Thursday, January 11, 2018

You can solve any problem if you stare at it for a week

Glenwood Barn
If there's any secret to success, it must be stubbornness.

I had a feeling when I started this one that the photo I started with had some problems I couldn't quite pinpoint, but the colors were nice, the light was good, the composition was pretty good, and I really wanted to paint this barn. I liked the fence and brush-filled wash in the foreground and thought it added an interesting counterpoint to the building.

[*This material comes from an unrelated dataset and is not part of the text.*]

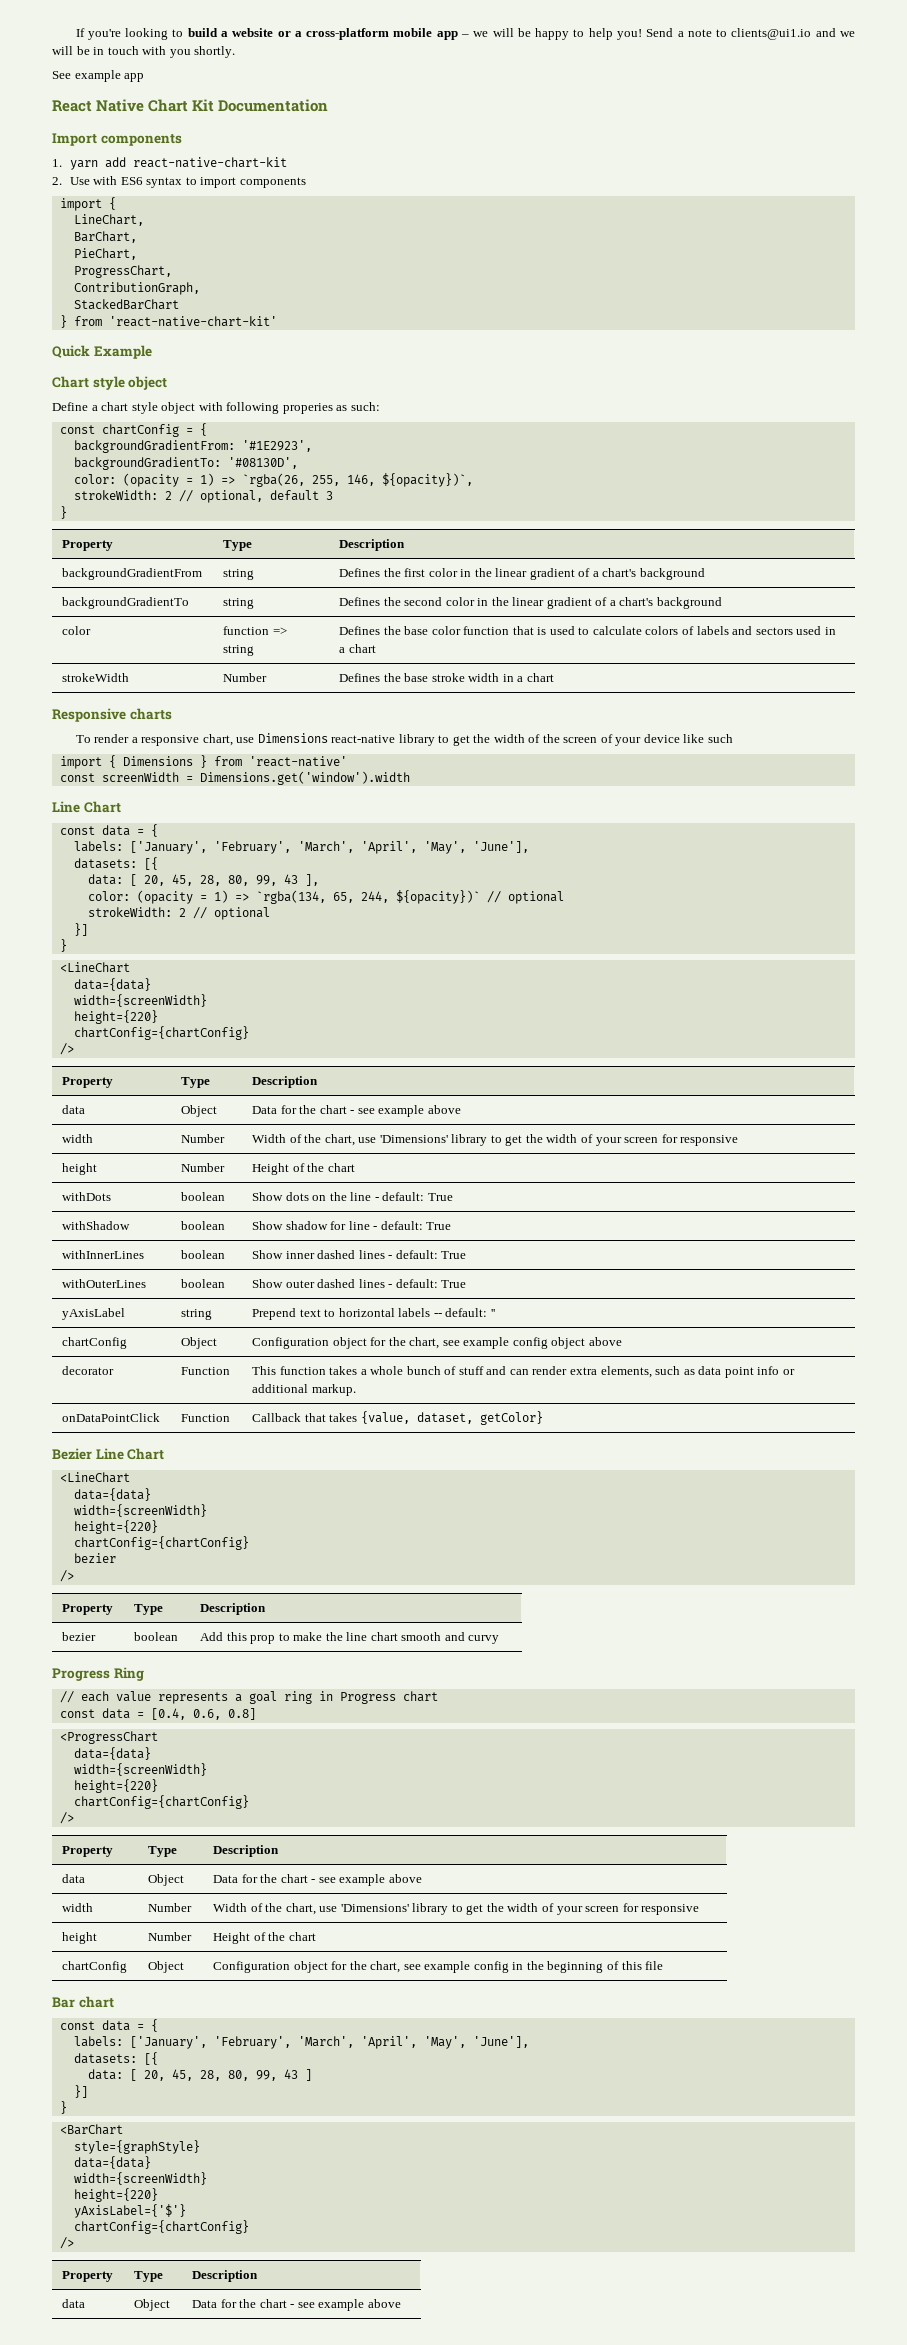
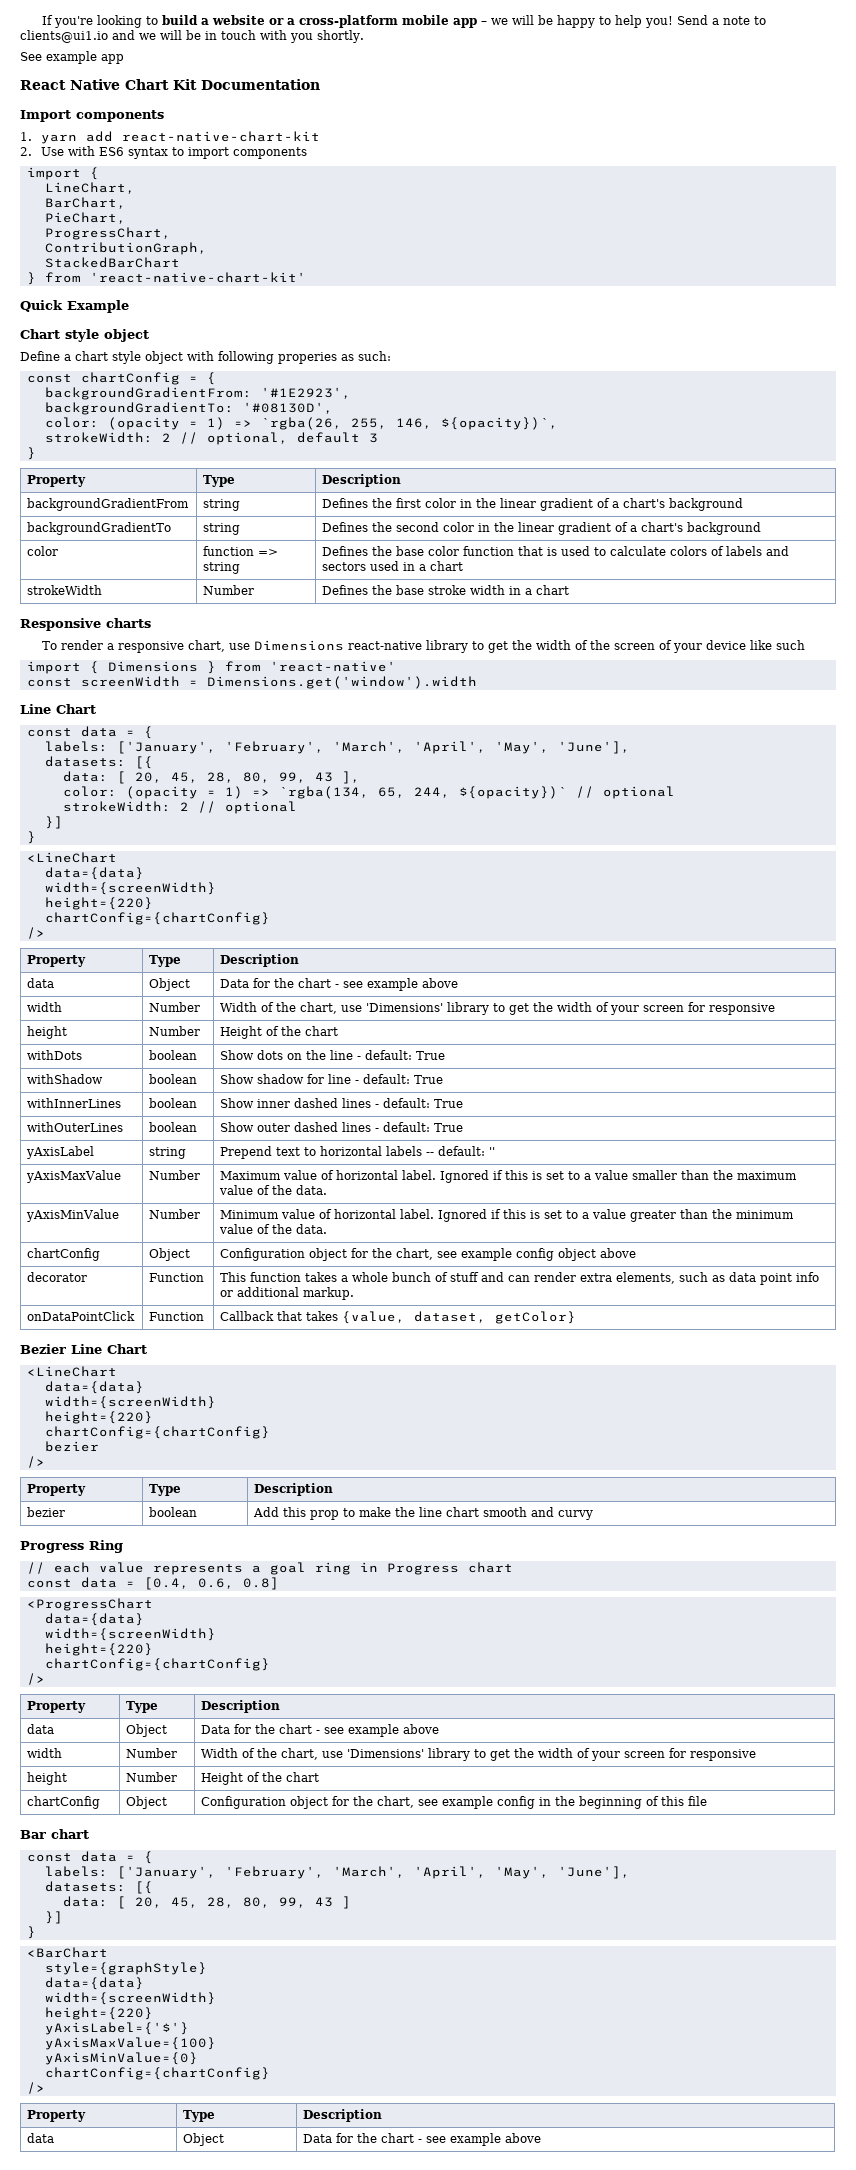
(495, 1313) none -> [26,1170,122,1183] [149,1170,201,1180] [220,1170,798,1183] [219,1185,328,1195] [26,1209,120,1222] [149,1209,201,1219] [220,1209,795,1222] [219,1224,328,1234] // yAxisMaxValue | Number | Maximum value of horizontal label. Ignored if this is set to a value smaller than the maximum value of the data. // yAxisMinValue | Number | Minimum value of horizontal label. Ignored if this is set to a value greater than the minimum value of the data.
(186, 2211) none -> [44,2037,216,2050] [44,2052,198,2065] // yAxisMaxValue={100} // yAxisMinValue={0}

When I had everything blocked in and the background colors and grass mostly complete, as I began to get the details of the barn nailed down, the foreground looked less and less compatible with the rest of the painting. I experimented tinting the foreground shadows with different colors from the rest of the paining—red, red-orange, blue—but nothing improved the problem. I painted it darker; I painted it lighter—neither helped. I did the same thing on the fence—highlighting it took too much attention from the barn, and darkening it made the whole foreground look like a dreary afterthought to the rest of it. I lightened it back up and left it all.

I stared at the painting for several days without getting any ideas. I thought about starting another one, but knew I'd never go back to this one if I left it. Finally, yesterday afternoon I got the idea to enlarge the lightest area of grass—what I'd copied from the photo—from a very narrow band across the center of the painting. I stretched the highlight down to cover most of the grass and pushed the darker grass into the foreground, and everything looked better.

This morning I wanted more change because the bottom foreground was still too strong, and pulling down the energy of the whole painting, so I stared at it again for a few hours and finally noticed a hint of pattern in the right side of the grass and knew I wanted to make that stronger. When I painted in the diagonal streaks of richer gold, the whole composition changed. The pattern created just enough of an 'X marks the spot' effect at the near corner of the barn, and it pulled the whole painting together. The foreground suddenly balanced the trees, and the barn itself took on as much importance as if I'd put a spotlight on it. I believe what it did was add a design element in the grass that somehow highlights the barn. Who knew?

None of that was in the photo. There wasn't as much grass, there were more shadow stripes, and the foreground was darker. It took me a whole week to figure all that out, but it feels so good to win one!